Before Christmas I ran a brand bidding incremental value test for one of my clients. The results showed that nearly all PPC brand traffic was canibalized from organic. We paused the brand campaigns. This is about what happened next.
Mid January, competitor ads on the brand name terms became much more aggressive. We uhmmed and ahhed for a bit because we didn’t want to waste money with no direct return but it was also obvious that these competitor ads were causing brand damage. At the end of January the decision was made to re-activate the brand campaigns.
the undo button doesn’t quite work the way you think it does
For a variety of reasons (very generic brand name, high rolling competitors, other Google subterfuge) this account had always had a high CPC for brand terms (over $1). When we turned the brand adverts on again the CPCs for the brand campaign were the highest in the whole account. This was not good as it was eating our very limited budget.

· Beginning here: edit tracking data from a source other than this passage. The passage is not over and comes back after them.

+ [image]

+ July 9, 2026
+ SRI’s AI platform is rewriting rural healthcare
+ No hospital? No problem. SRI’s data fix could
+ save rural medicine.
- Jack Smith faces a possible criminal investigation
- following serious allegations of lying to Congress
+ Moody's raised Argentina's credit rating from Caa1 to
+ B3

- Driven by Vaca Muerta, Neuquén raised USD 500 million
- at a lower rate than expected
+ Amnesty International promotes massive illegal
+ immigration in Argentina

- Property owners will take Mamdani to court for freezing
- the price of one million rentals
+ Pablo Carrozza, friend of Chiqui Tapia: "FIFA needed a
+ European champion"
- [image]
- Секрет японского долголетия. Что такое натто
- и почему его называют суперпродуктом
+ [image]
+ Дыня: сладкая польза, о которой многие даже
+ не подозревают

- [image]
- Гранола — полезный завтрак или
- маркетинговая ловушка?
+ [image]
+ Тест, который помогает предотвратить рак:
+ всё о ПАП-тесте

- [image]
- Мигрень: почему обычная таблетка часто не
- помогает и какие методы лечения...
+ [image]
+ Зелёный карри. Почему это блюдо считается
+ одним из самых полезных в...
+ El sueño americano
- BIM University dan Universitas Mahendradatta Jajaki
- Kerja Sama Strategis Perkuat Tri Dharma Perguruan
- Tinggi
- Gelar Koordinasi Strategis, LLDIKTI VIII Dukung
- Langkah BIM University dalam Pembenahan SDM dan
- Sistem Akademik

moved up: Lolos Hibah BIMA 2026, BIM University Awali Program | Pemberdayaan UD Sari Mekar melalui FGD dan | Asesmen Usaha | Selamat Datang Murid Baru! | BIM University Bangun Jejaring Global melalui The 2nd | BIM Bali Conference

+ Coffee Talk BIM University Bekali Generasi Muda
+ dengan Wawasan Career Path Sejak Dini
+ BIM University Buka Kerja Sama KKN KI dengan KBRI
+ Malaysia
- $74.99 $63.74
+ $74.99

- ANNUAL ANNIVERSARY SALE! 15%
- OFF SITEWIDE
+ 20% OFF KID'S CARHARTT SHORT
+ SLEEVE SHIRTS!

To figure out what was going on here I made the following assumptions:
- For these queries and advertisers, quality score is essentially click through rate.
- Google’s estimate for our CTR remained unchanged from when the ads last ran.
- The estimate for the CTR of the competitor ads has increased since we stopped running brand ads.
This meant that our competitor’s ad rank improved because we left the auction. When we returned our CPCs were higher because the actual CPC is the ad rank of the advertiser below divided by your own quality score.
Using this reasoning I predicted that brand CPC would fall as our competitor’s CTR reduced now that our ads were back at the head of the auction.
Two weeks later it looks like I was right: the brand CPC is back to where it was.
I persuaded the client to pause their brand adverts by saying how easy it would be to turn them back on. I did not forsee this CPC increase and if I had the decision might have been different.
Lesson: Keep half an eye on the future when pausing brand campaigns - the undo button doesn’t quite work the way you think it does.